> [EXERCISE DETAILS]:
Please set down only the lines below starting with the line with "font-size: 13px ->" and going on through the line with "text: 请在拍下的产品留言中备注好需调色的产品名称、如有不明详情可咨询客服 ->", verbatim and without pictures.
### STUDY MATERIAL ###
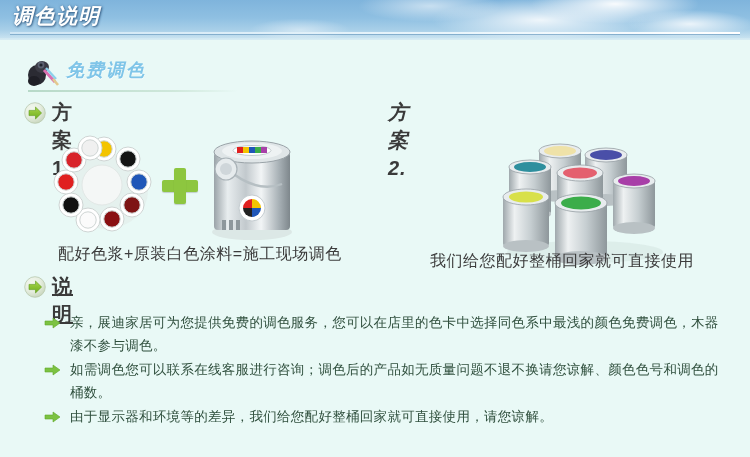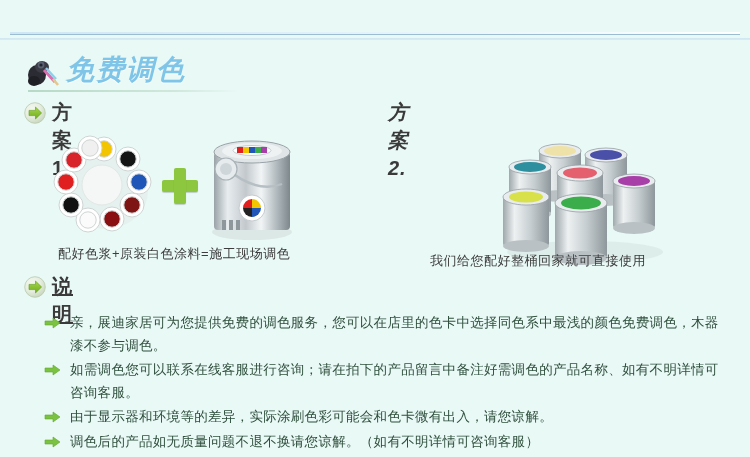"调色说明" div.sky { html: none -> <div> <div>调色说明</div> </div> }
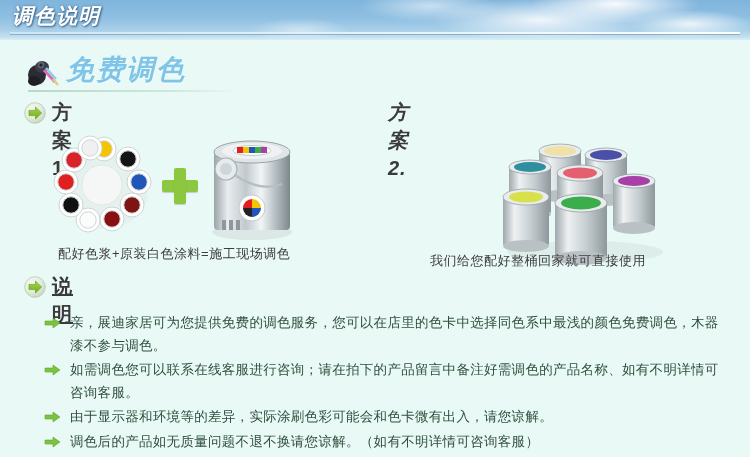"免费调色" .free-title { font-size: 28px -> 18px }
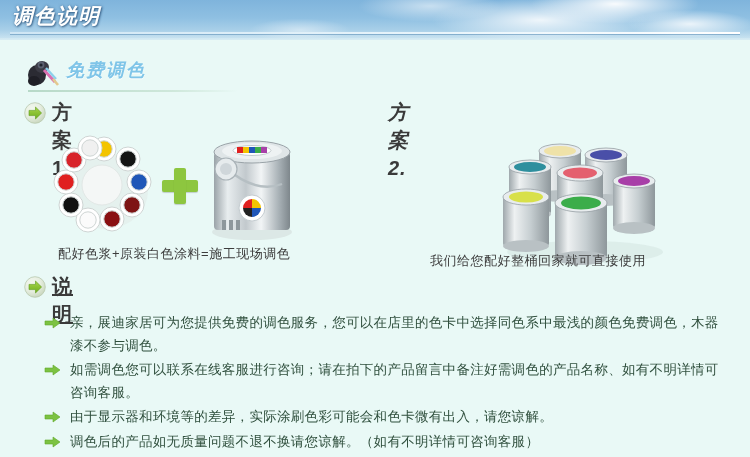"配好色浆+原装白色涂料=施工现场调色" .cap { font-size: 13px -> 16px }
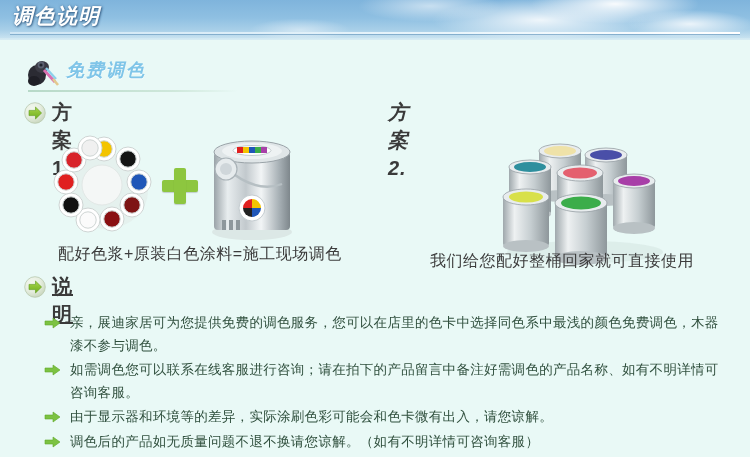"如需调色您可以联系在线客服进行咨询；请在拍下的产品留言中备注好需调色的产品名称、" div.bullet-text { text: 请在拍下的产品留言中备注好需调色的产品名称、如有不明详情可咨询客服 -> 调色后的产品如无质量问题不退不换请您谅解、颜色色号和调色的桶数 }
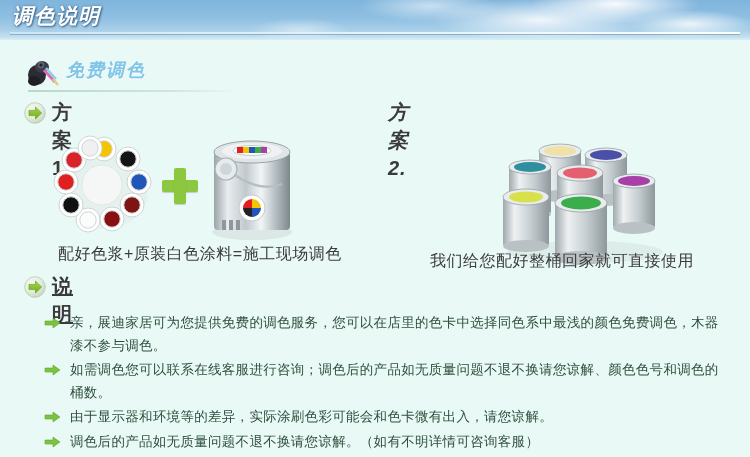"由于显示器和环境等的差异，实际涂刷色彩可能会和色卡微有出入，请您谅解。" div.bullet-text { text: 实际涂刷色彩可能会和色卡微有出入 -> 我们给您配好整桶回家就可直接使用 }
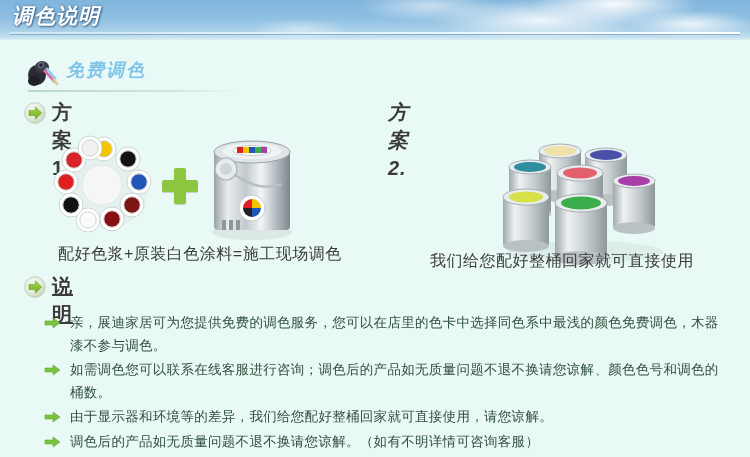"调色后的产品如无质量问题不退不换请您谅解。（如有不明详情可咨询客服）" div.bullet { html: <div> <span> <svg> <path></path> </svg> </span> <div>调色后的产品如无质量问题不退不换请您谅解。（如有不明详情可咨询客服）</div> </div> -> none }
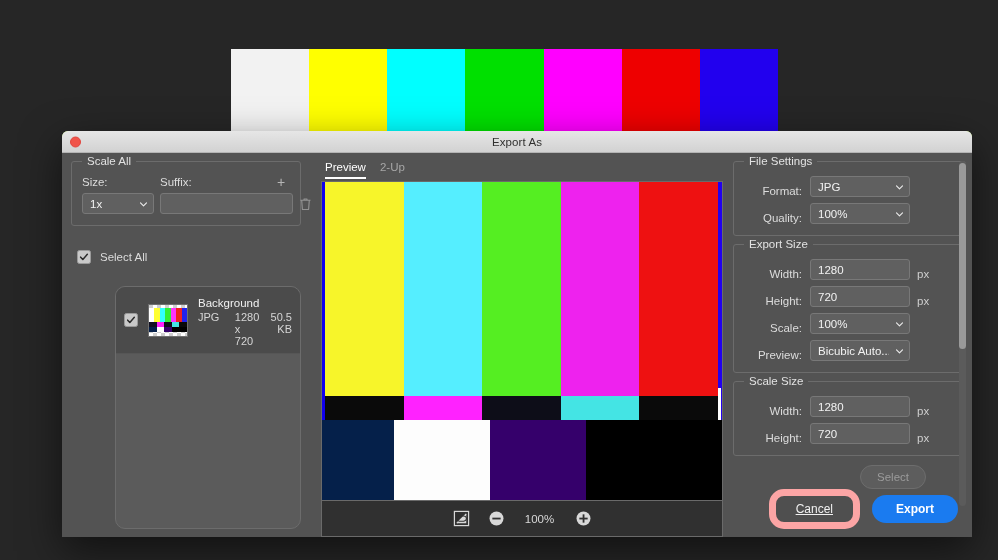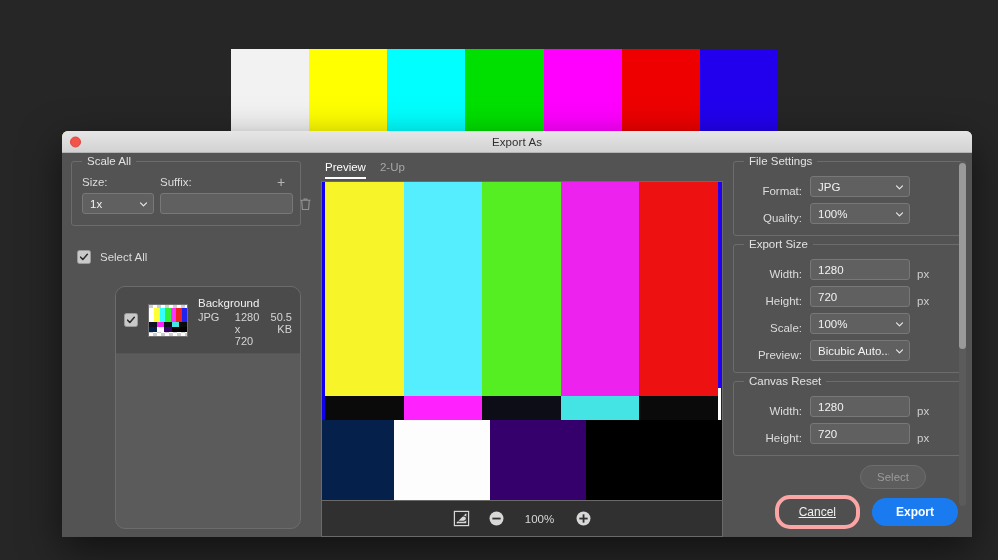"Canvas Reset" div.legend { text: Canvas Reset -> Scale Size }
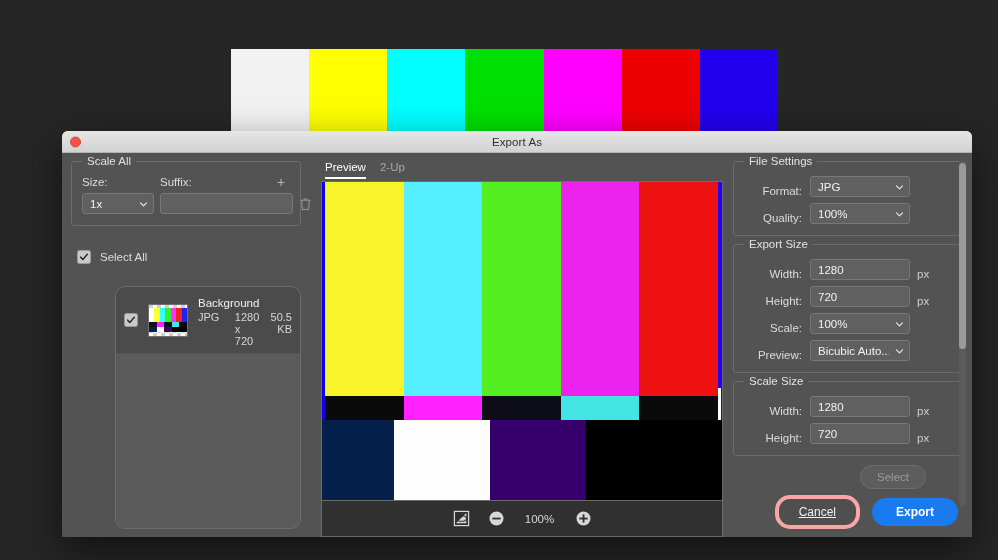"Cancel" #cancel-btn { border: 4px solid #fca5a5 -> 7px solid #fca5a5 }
###
> [EXERCISE SOLUTION]:
"配好色浆+原装白色涂料=施工现场调色" .cap { font-size: 13px -> 16px }
"如需调色您可以联系在线客服进行咨询；请在拍下的产品留言中备注好需调色的产品名称、" div.bullet-text { text: 请在拍下的产品留言中备注好需调色的产品名称、如有不明详情可咨询客服 -> 调色后的产品如无质量问题不退不换请您谅解、颜色色号和调色的桶数 }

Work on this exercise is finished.